Le point le plus épineux, celui qui a déchainé le plus les colères, les remontrances et les excès de tous bords fut celui des déserts médicaux encore appelées zones sous denses

Premièrement, par quoi se définit un désert médical ? Personne ne le sait ! Aucune définition claire n’a  encore été apportée à ce jour. Certains organismes comme la Direction de la Recherche, des Etudes, de l’Evaluation et des Statistiques (DREES) considère une zone sous dense comme un territoire où l’accessibilité aux soins est inférieure à 2.5 consultations par an et par habitant. Le ministère de la Santé considère pour sa part qu’une densité de médecins inférieure de 30% à la moyenne nationale suffit à qualifier un territoire de désert médical quand l’UFC donne un seuil de 60%. En bref, comme souvent, chacun prend les critères qui conviennent à son projet où au but de sa démonstration mais au final, il y a une réalité intangible : des populations souffrent ! Des patients meurent dans nos campagnes ! Et il y en a encore pour 15 ans d’après les Agences Régionales de Santé.

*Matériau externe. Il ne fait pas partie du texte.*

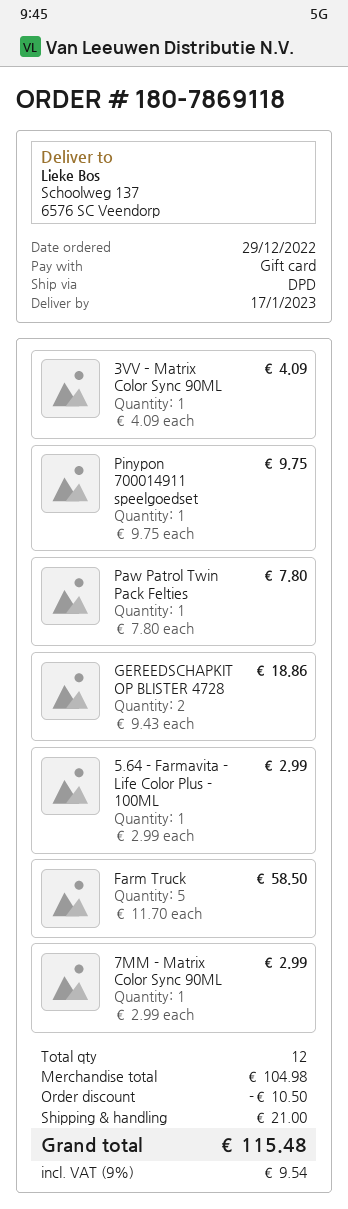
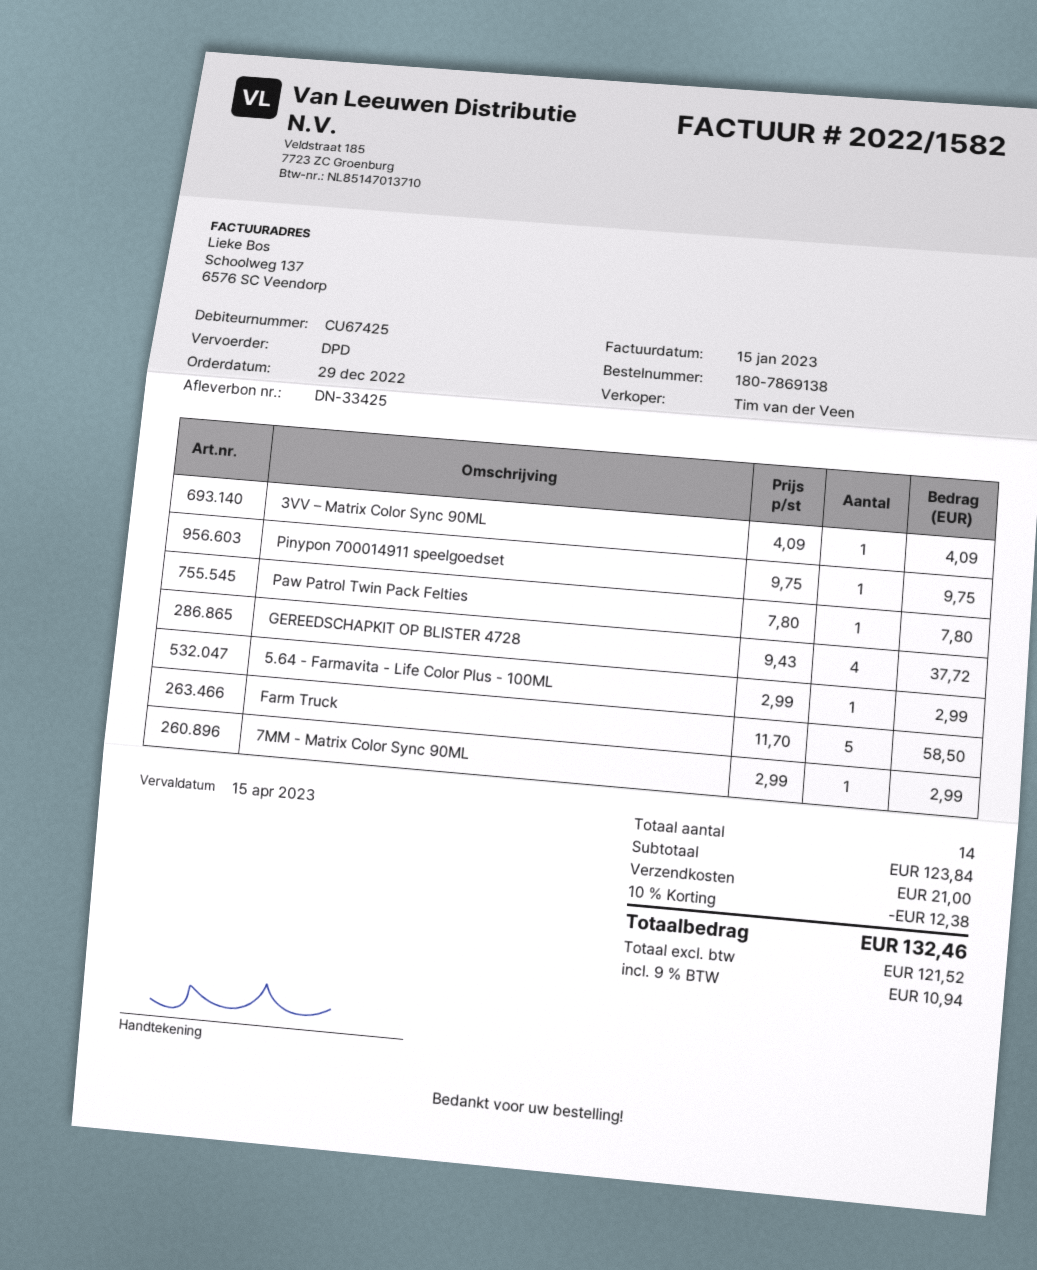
order number: 180-7869118 -> 180-7869138
GEREEDSCHAPKIT OP BLISTER 4728: 2 x 9.43 = 18.86 -> 4 x 9.43 = 37.72
total quantity: 12 -> 14
subtotal: 104.98 -> 123.84
discount: 10.50 -> 12.38
tax: 9% = 9.54 -> 9% = 10.94
total: 115.48 -> 132.46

Nous sommes tous des patients potentiels. L’humain est ainsi fait. Et force est de constater que la machine politico-technocratique a eu des errements, depuis 30 ans qui posent aujourd’hui problème. En effet, il semble important de rappeler que la situation actuelle n’est pas nouvelle, qu’elle est décrite dans ses moindres détails depuis plusieurs décennies maintenant. A l’origine de celle-ci, une erreur d’appréciation terrible !

A la fin des années 1990, les politiques d’alors ont étudié deux courbes, celle des dépenses de santé, croissantes, et celle du nombre de médecins, croissantes elles aussi. Le lien de causalité a semblé évident et ont suivi deux mesures qui allaient nous engager vers le précipice d’aujourd’hui.

D’abord, ils ont resserré de façon drastique et brutale le fameux numerus clausus. Pour exemple, quand j’ai passé le concours de médecine à la faculté de médecine de Rennes en 2008, nous étions 187 à être admis en 2e année.  En 1998, ils étaient 95 !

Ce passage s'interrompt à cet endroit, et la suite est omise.